College Tuition Fees and Expenses

This deduction was extended to the end of 2020. You could deduct expenses of up to $4,000 for 2020 and all years prior if your income was $65,000 or lower ($130,000 for married couples). 

However, individuals with income between $65,001 and $80,000 ($130,001 and $160,000 for married couples) only qualified for a $2,000 deduction. If you didn’t claim the deduction for a prior year, you need to file an amended tax return with Form 1040X.

College Tax Credits

Taxpayers with a modified adjusted gross income (MAGI) of $90,000 or less (and married couples with a MAGI of $180,000 or less) are eligible for the American Opportunity tax credit. This credit can reduce your taxes by up to $2,500 per year for four years of college.

If this option isn’t available, you can try the Lifetime Learning Credit. It can lower your tax by 20% of the first $10,000 you spend on enrollment and tuition fees with a cap of $2,000.

For 2021, single taxpayers must have a MAGI of $69,000 or less to qualify ($138,000 for married couples). For 2022, the Lifetime Learning Credit is phased out for taxpayers with modified adjusted gross income in excess of $80,000 ($160,000 for joint returns).

Coverdell Education Savings Account (ESA)

You can invest $2,000 per child each year into a Coverdell ESA. These contributions are not deductible, but all distributions you make through this savings account are tax-free to the beneficiary—as long as they are used to pay the costs of lower, middle, or higher education.

The contributions can be made for children under 18. If your child does not go to college when the time comes, you can transfer the funds to another child or relative. High-income individuals and families are not eligible for an ESA.

Student Loan Interest Deduction

Interest on loans for college tuition or vocational school is also deductible. The deduction limit for qualified students is $2,500, but higher-income families are phased out. The tax deduction gets reduced and eventually phased out, depending on your income.

For 2022, individuals with an income of $70,000 or higher ($145,000 for married couples) will see a gradual reduction in the amount of interest that's deductible. You can't claim the deduction at all if your income is $85,000 or more ($175,000 for married couples filing a joint return).
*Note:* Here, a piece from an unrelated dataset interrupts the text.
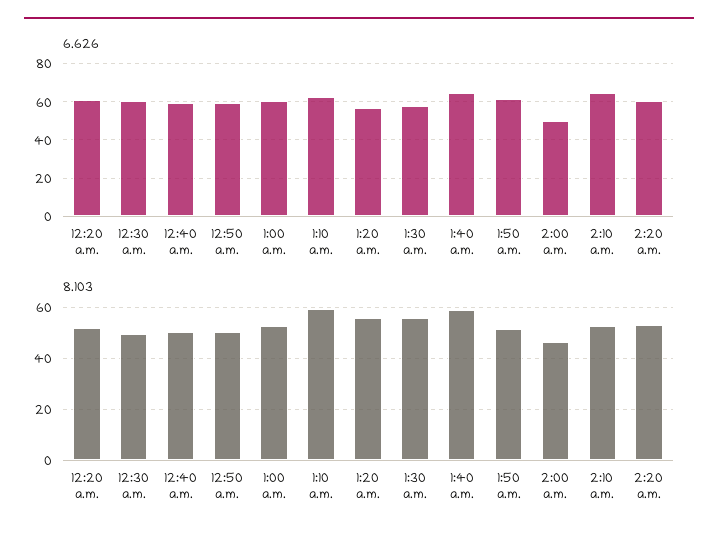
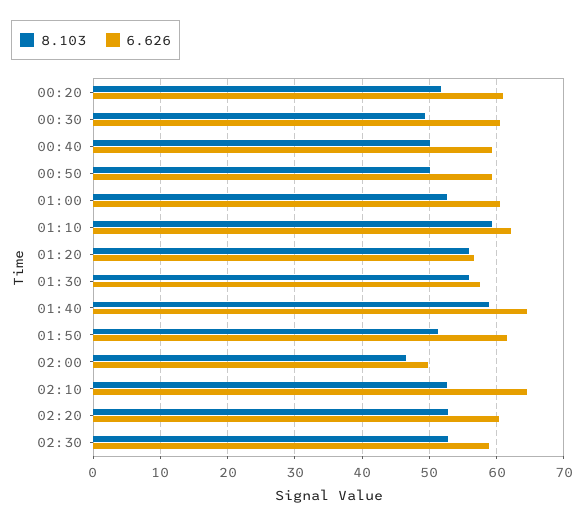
8.103, 02:30: none -> 53
6.626, 02:30: none -> 59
Child Support for Self-Employed Parents

Income received from child support is not taxable according to the IRS. Child support payments are typically calculated based on the net income of the paying individual. If that individual is self-employed, a number of issues can arise.
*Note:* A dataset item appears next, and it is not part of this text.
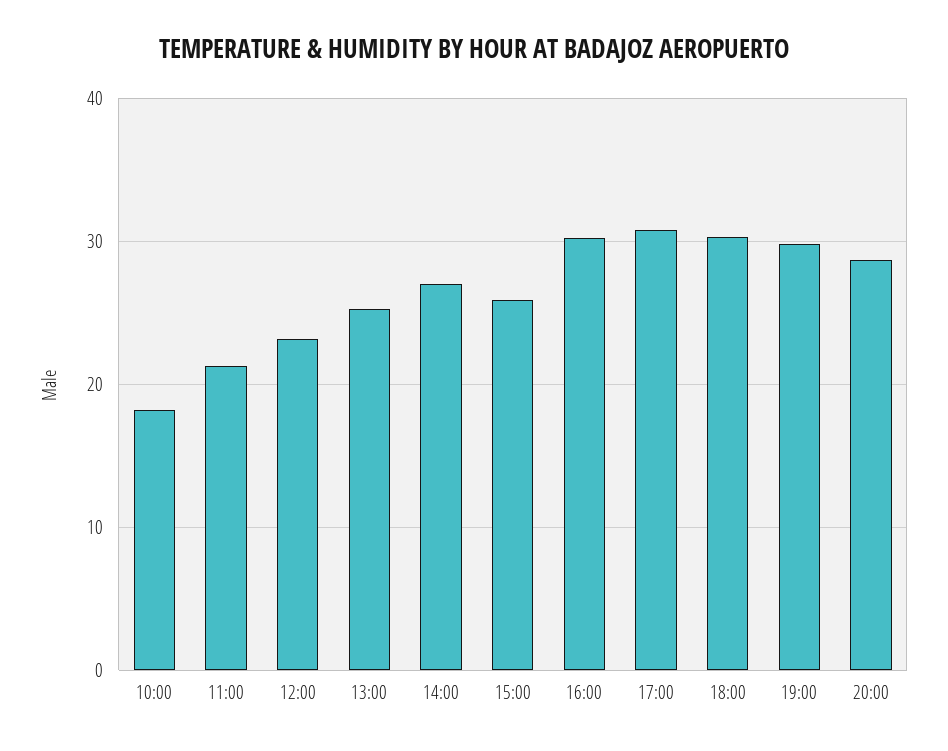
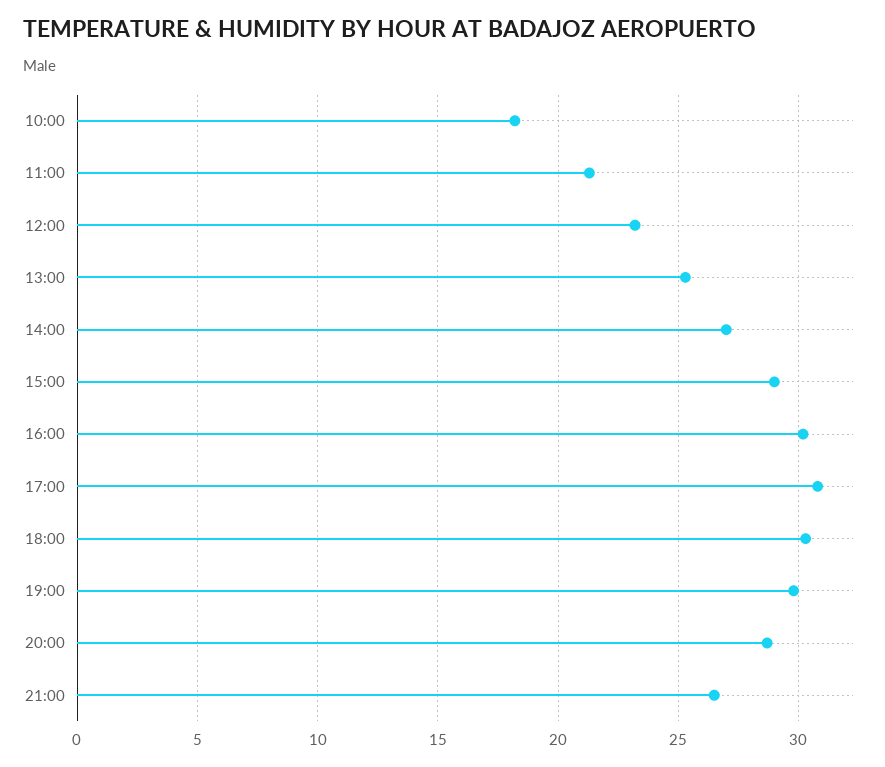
15:00: 26 -> 29
21:00: none -> 26.5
This is due to the subjectivity found in calculating net income for the self-employed. Generally speaking, self-employed income is calculated by deducting expenses required to operate the business from the total income generated by the business. Under such a scenario, the self-employed parent could potentially deflate income by claiming unnecessary business expenses, thereby reducing a child support obligation.

Income used to calculate child support payments for self-employed parents varies widely by state. Certain courts do not permit the consideration of tax exemptions or expenses that would have been incurred irrespective of the business, such as utility bills.

Due to the inherent subjectivity and potential for manipulation in claiming net income, the self-employed parent could be required to legally prove their income. The means to achieve this would vary depending on the applicable jurisdiction but is likely to require financial records, tax documents, and even bank statements to justify income.

If the spouse of the self-employed parent suspects inaccurate income reporting, they may turn to a certified fraud examiner to uncover concealed assets or a forensic accountant to examine financial records for exclusions.

Hiring Your Child

Sole proprietors (or partners, if they're both the parent of that child) and self-employed individuals can hire their children if they are under 18 years of age. You can pay your child up to the standard deduction—$12,550 in 2021 and $12,950 for 2022—and they will not owe income tax or most employment taxes. You can even deduct this wage as a business expense.